誰かがトイレのドアノブを回した。俺の鼓動がいっそう大きくなる。


もう、だめなのか。

特に実りのある人生でもなかった。家に帰ってもスマホをいじって寝るだけ。生きてやりたいこともない。それでも死ぬかもしれないと思うと、こんなにもこわい。


死にたくない。今はそれしか考えられない。


「寿なのか?」

辻の声が聞こえる。

「出てきてくれよ。米川さんになってしまったってどういうことなんだ?」


辻は、わかってくれたのだろうか。自分でもバカバカしいと思えるこの状況を、当事者ではない辻は理解できたのだろうか。

「さっきの話で寿だってわかったんだ。なあ、ここを開けてくれないか?」


辻の言葉を聞いた俺は、そして少しの間をおいて、扉を開けた。

隠れていたってすぐに捕まるだろう。
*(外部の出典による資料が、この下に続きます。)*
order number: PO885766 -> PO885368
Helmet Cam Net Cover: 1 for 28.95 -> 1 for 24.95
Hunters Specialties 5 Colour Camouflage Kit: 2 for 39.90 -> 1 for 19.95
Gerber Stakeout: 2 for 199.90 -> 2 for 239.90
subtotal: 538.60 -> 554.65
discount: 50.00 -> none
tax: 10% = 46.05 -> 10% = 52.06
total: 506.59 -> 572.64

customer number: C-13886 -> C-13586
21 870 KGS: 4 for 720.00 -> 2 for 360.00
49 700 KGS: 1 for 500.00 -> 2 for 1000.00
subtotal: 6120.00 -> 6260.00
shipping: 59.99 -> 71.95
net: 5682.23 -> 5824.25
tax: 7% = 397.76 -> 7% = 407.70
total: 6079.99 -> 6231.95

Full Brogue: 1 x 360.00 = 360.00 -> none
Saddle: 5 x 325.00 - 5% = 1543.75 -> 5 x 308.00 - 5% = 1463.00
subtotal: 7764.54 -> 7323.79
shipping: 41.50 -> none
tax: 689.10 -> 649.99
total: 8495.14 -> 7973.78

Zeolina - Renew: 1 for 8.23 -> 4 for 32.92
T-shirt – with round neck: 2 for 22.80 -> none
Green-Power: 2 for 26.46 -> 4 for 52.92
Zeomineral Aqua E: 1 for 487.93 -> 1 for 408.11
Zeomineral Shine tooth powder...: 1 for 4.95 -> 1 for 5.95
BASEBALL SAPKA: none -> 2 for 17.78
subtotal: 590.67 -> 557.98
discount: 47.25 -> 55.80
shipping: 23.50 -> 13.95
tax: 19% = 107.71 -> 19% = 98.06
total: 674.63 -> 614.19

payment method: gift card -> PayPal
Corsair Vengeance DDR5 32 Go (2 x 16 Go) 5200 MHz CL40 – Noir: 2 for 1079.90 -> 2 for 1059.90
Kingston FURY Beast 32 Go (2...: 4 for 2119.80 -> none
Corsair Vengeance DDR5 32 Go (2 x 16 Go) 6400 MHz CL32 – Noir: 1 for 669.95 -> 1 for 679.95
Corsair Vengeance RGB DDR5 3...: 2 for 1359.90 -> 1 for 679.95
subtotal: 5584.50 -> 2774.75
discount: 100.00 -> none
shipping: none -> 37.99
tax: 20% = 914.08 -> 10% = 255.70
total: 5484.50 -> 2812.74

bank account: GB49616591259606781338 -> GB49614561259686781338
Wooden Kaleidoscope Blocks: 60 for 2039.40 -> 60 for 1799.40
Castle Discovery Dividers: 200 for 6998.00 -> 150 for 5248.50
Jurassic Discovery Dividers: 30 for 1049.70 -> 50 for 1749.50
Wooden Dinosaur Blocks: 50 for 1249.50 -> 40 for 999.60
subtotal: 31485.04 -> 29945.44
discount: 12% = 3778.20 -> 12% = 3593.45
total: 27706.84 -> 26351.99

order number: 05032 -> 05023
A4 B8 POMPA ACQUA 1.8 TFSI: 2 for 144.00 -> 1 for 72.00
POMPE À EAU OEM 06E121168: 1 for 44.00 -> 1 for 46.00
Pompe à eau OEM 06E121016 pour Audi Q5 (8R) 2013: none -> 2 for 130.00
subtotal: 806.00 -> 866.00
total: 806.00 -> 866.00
送り人である俺はそれを痛いほど知っていた。

なによりも俺は、この希望を、辻を、信じたかったのだ。


扉の隙間から顔をあげると、辻は優しく微笑んでいた。


----------


今、俺は寿命管理局センターの職員休憩室にいる。

長机と椅子が並ぶある簡素な部屋で、十二時前の今は人がまばらだ。米川さんの姿である俺は場違いな老人なので、職員にチラチラと見られて居心地が悪い。


辻との会話を思い出す。

「難しいかもしれないけれど、上司にかけあってくる。それまで休憩室で待っていてほしい」

そう辻は言っていた。

こんな異常な状況で力になってくれる人がいる。なんて心強いのだろう。そう思うと自然と頬がゆるんだ。


辻を待つ間、特にやれることもない。伸びをしたり、サーバーからお茶を汲んで飲んだり、ぼーっとテレビを眺めたりしている。今放送している番組はワイドショーのようだ。テレビから有名女性アナウンサーがにこやかにしゃべっている。


「今日、八月一日は水の日ということで、海水浴場の特集です」


──耳を疑った。

聞き間違いか、それともこの番組は日付を間違っているのだろうか。


昨日は確か七月三日だった。


そして米川さんは『明日迎えがくる』と言っていたはずだ。

それに俺は辻に『昨日一緒に飲みに行った』と行った。もしも今日が八月一日ならばさっきの俺の話は辻褄が合わなくなる。


……聞き間違いだったのだろう。そう思いたい。


背後で待機室の扉が開く。そこには辻がいた。

見渡す。目が合った。辻はヘラヘラしながらでゆっくりとこちらに歩いてくる。


「いやぁ~まだ時間がかかりそうでさ。十二時になったらここも職員でいっぱいになるし、移動しないか?」

俺の目の前に来るなり辻は言った。


どきりとした。何故辻はこんな提案をするのだろう。確かにお昼時は職員がここに集まる。だが椅子は職員の数よりも多いし、ピークの時間帯でも座れなくなるということはない。


俺の暗い表情を見た辻がこう続ける。

「ここだと人目につくし……寿も見世物みたいになるのは嫌だろ?」


……そうか、辻は気遣ってくれただけなのだ。

先ほどの聞き間違いが俺の疑心を強くしていたようだ。


「そうだな。俺としても米川さんの姿で衆人環視のなかにいるのは抵抗がある」

俺はそう言って辻についていくことにした。